Lorraine O’Grady is a conceptual artist and cultural critic whose work over four decades has employed the diptych, or at least the diptych idea, as its primary form. While she has consistently addressed issues of diaspora, hybridity and black female subjectivity and has emphasized the formative roles these have played in the history of modernism, O’Grady also uses the diptych’s “both/and thinking” to frame her themes as symptoms of a larger problematic, that of the divisive and hierarchical either/or categories underpinning Western philosophy. In O’Grady’s works across various genres including text, photo-installation, video and performance, multiple emotions and ideas coexist. Personal and aesthetic attitudes often considered contradictory, such as anger and joy or classicism and surrealism, are not distinguished. Even technical means seem governed by both chance and obsessive control so as to express political argument and unapologetic beauty simultaneously. And across the whole, essays and images interpenetrate. While O’Grady’s diptychs are sometimes explicit, with two images side by side, at other times they are implicit, as when two types of hair—silk and tumbleweed, videotaped on the same scalp at different hours of the same day—alternate and interact to create permeating worlds. The goal of her diptychs is not to bring about a mythic “reconciliation of opposites,” but rather to enable or even force a conversation between dissimilars long enough to induce familiarity. For O’Grady, the diptych helps to image the kind of “both/and” or “miscegenated” thinking that may be needed to counter and destabilize the West’s either/or binary of “winners or losers,” one that is continuously birthing supremacies, from the intimate to the political, of which white supremacy may be only the most all-inclusive.
An early adopter of digital technology, O’Grady has also created a website, lorraineogrady.com, which is considered a model of the online abbreviated-archive, and her paper archive is in the collection of the Wellesley College Library. Among O’Grady’s writings, the 1992/94 long-form essay “Olympia’s Maid: Reclaiming Black Female Subjectivity” has proved an enduring contribution to the fields of art history and intersectional feminism and is now considered canonical. O’Grady’s art works have been acquired by, among other institutions, the Art Institute of Chicago. IL; Museum of Modern Art, NY; Tate Modern, London, UK; Museum of Fine Arts, Boston, MA; and the Whitney Museum of American Art, NY.

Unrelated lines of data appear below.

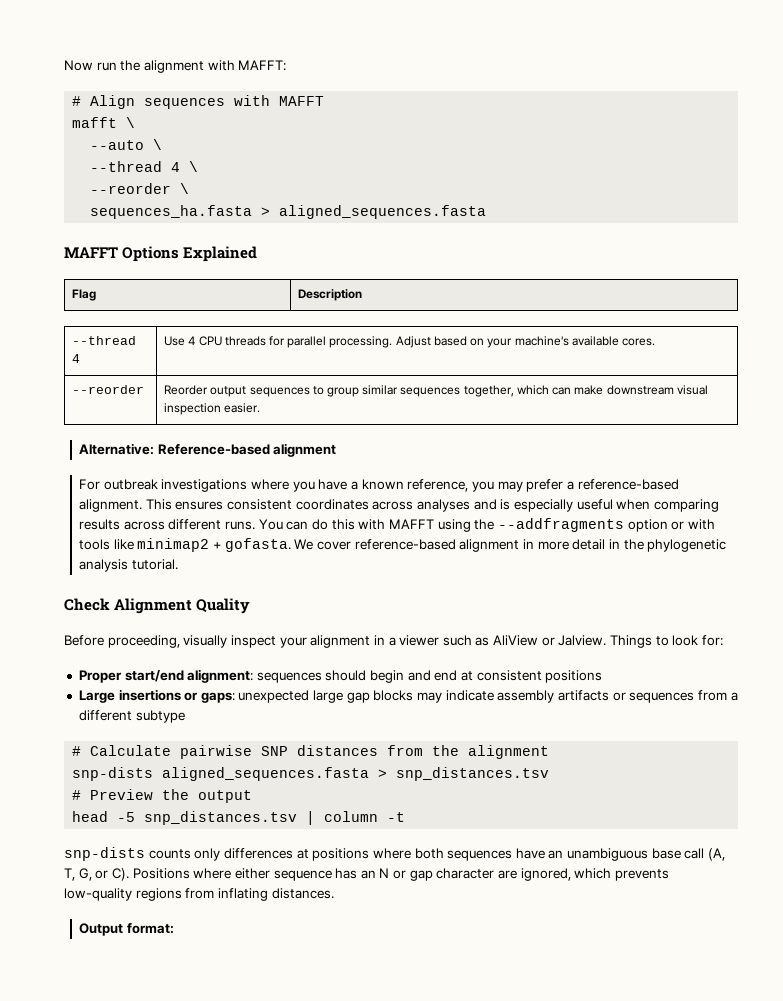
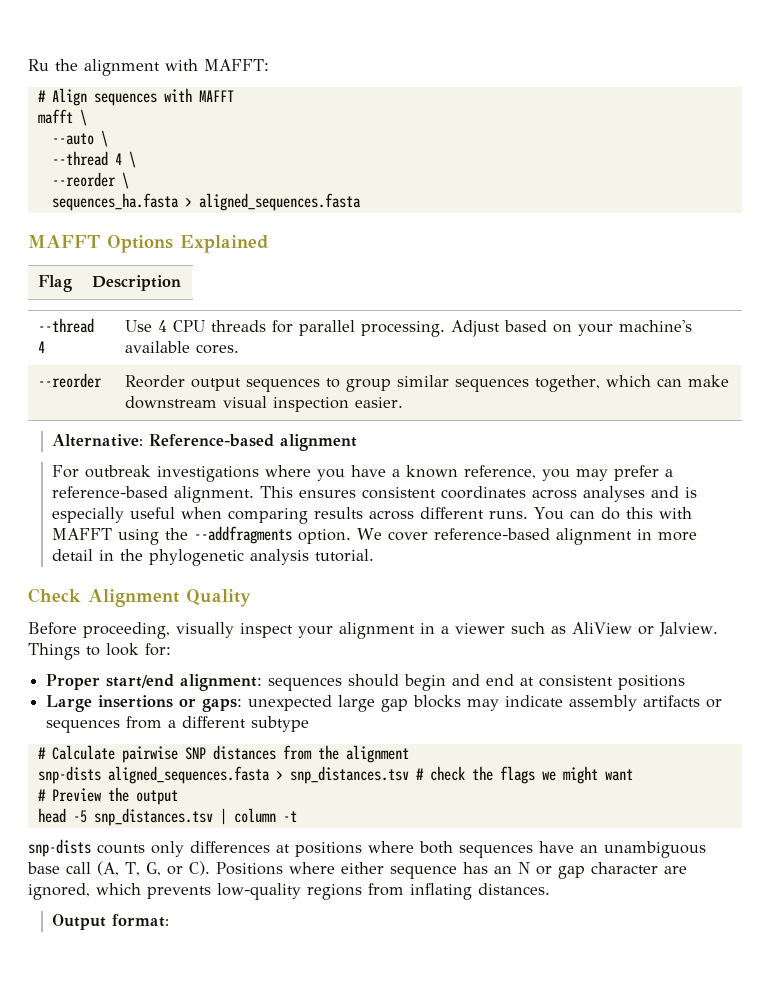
- Now run the alignment with MAFFT:
+ Ru the alignment with MAFFT:
- You can do this with MAFFT using the --addfragments option or with tools like minimap2 + gofasta.
+ You can do this with MAFFT using the --addfragments option.
- snp-dists aligned_sequences.fasta > snp_distances.tsv
+ snp-dists aligned_sequences.fasta > snp_distances.tsv # check the flags we might want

Lorraine O’Grady is an artist and critic whose installations, performances and texts address issues of diaspora, hybridity and black female subjectivity, with special reference to the role these have played in the history of modernism. The New York Times in 2006 called O’Grady “one of the most interesting American conceptual artists around.” And in 2007 Mlle Bourgeoise Noire, her landmark 1980 performance initiated 5 years before the founding of the Guerrilla Girls, was made an entry point to “WACK! Art and the Feminist Revolution,” the first major museum exhibition of this groundbreaking art movement. Since then, O’Grady’s career has expanded exponentially — with inclusions in such significant group shows as the Whitney Biennial (2010), the Paris Triennale (2012), “This Will have Been: Art Love and Politics in the 1980s” (MCA Chicago, 2012), “Radical Presence: Black Performance in Contemporary Art” (CAM Houston, 2012), and “En Mas’: Carnival and Performance Art of the Caribbean” (CAC New Orleans, 2015), and with acquisitions by the Museum of Modern Art, NY; the Walker Art Center, Minneapolis, MN; and the Art Institute of Chicago, IL, among many others.

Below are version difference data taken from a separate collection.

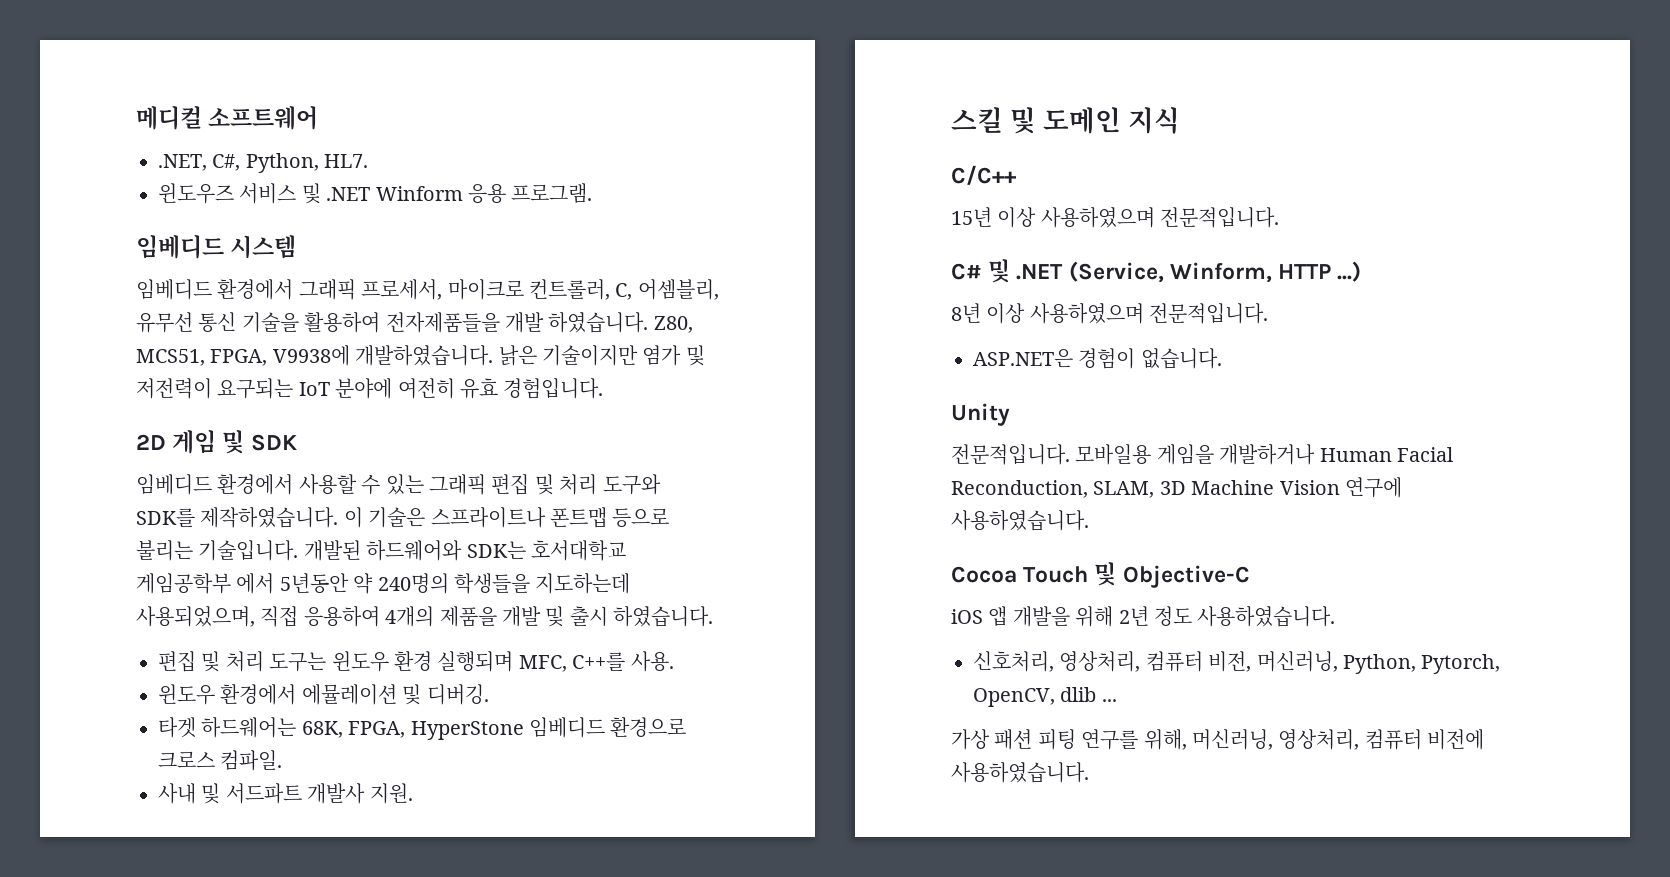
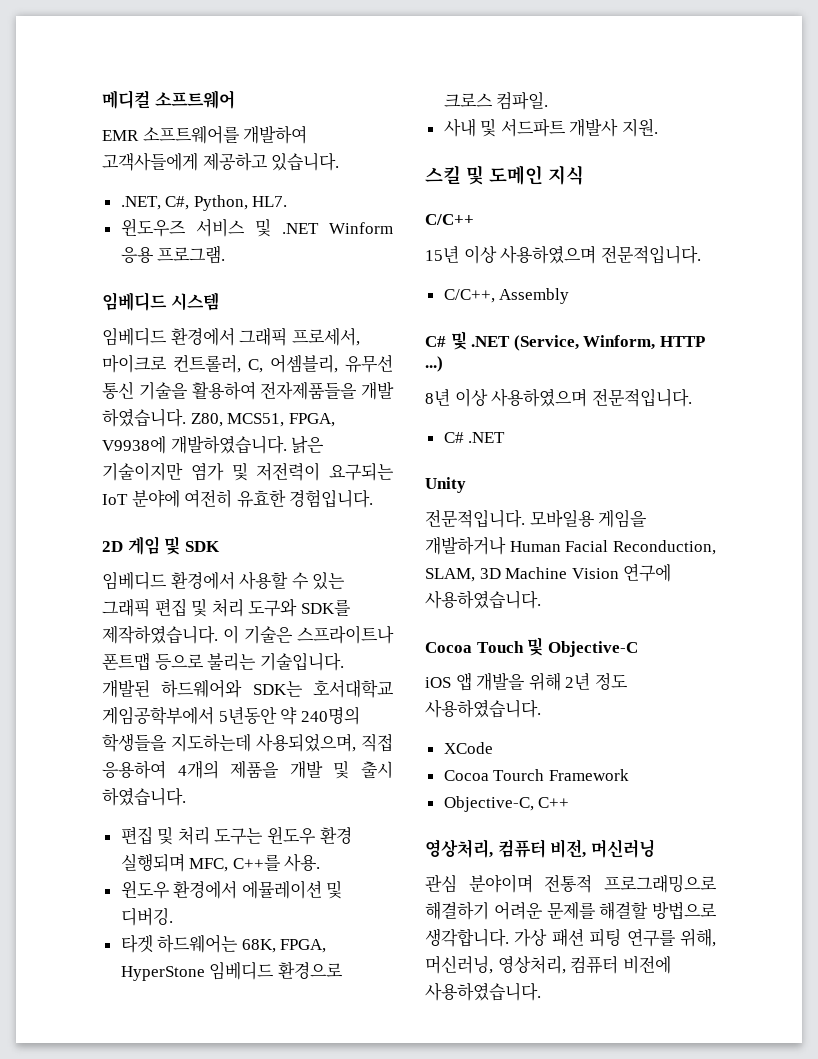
+ EMR 소프트웨어를 개발하여 고객사들에게 제공하고 있습니다.
- 낡은 기술이지만 염가 및 저전력이 요구되는 IoT 분야에 여전히 유효 경험입니다.
+ 낡은 기술이지만 염가 및 저전력이 요구되는 IoT 분야에 여전히 유효한 경험입니다.
- 개발된 하드웨어와 SDK는 호서대학교 게임공학부 에서 5년동안 약 240명의 학생들을 지도하는데 사용되었으며, 직접 응용하여 4개의 제품을 개발 및 출시 하였습니다.
+ 개발된 하드웨어와 SDK는 호서대학교 게임공학부에서 5년동안 약 240명의 학생들을 지도하는데 사용되었으며, 직접 응용하여 4개의 제품을 개발 및 출시 하였습니다.
+ C/C++, Assembly
- ASP.NET은 경험이 없습니다.
+ C# .NET
- 신호처리, 영상처리, 컴퓨터 비전, 머신러닝, Python, Pytorch, OpenCV, dlib ...
- 가상 패션 피팅 연구를 위해, 머신러닝, 영상처리, 컴퓨터 비전에 사용하였습니다.
+ XCode
+ Cocoa Tourch Framework
+ Objective-C, C++
+ 영상처리, 컴퓨터 비전, 머신러닝
+ 관심 분야이며 전통적 프로그래밍으로 해결하기 어려운 문제를 해결할 방법으로 생각합니다. 가상 패션 피팅 연구를 위해, 머신러닝, 영상처리, 컴퓨터 비전에 사용하였습니다.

Born in Boston in 1934 to West Indian parents, O’Grady came to art late. Mlle Bourgeoise Noire and Nefertiti/Devonia Evangeline in 1980 were her first public art works. After majoring in economics and Spanish literature at Wellesley, she studied in the fiction program of the Iowa Writers Workshop and had several careers: as an intelligence analyst for the U.S. government, a literary and commercial translator with her own agency, and for a time as a rock critic for The Village Voice and Rolling Stone. Ultimately, this broad background contributed to a distanced and critical view of the art world when she entered it and to an unusually eclectic attitude toward art-making. In O’Grady’s work, the idea tends to come first, and then a medium is employed to best execute it. The work’s intellectual content is rigorous and political, but its form is often characterized by heightened beauty and elegance.
Extended Art Bio
(by Alexander Gray Associates, NY)
Lorraine O’Grady (b.1934) combines strategies related to humanist studies on gender, the politics of diaspora and identity, and reflections on aesthetics by using a variety of mediums that include performance, photo installation, moving media, and photomontage. A native of Boston, MA, her work involves her heritage as a New Englander, and daughter of Caribbean immigrant parents. After she graduated from Wellesley College in 1956 studying economics and Spanish literature, she served as an intelligence analyst for the United States government, a literary and commercial translator, and rock music critic. Turning to visual arts in the late 1970s, OʼGrady became an active voice within the alternative New York art world of the time. In addition to addressing feminist concerns, her work tackled cultural perspectives that had been underrepresented during the feminist movements of the early 1970s.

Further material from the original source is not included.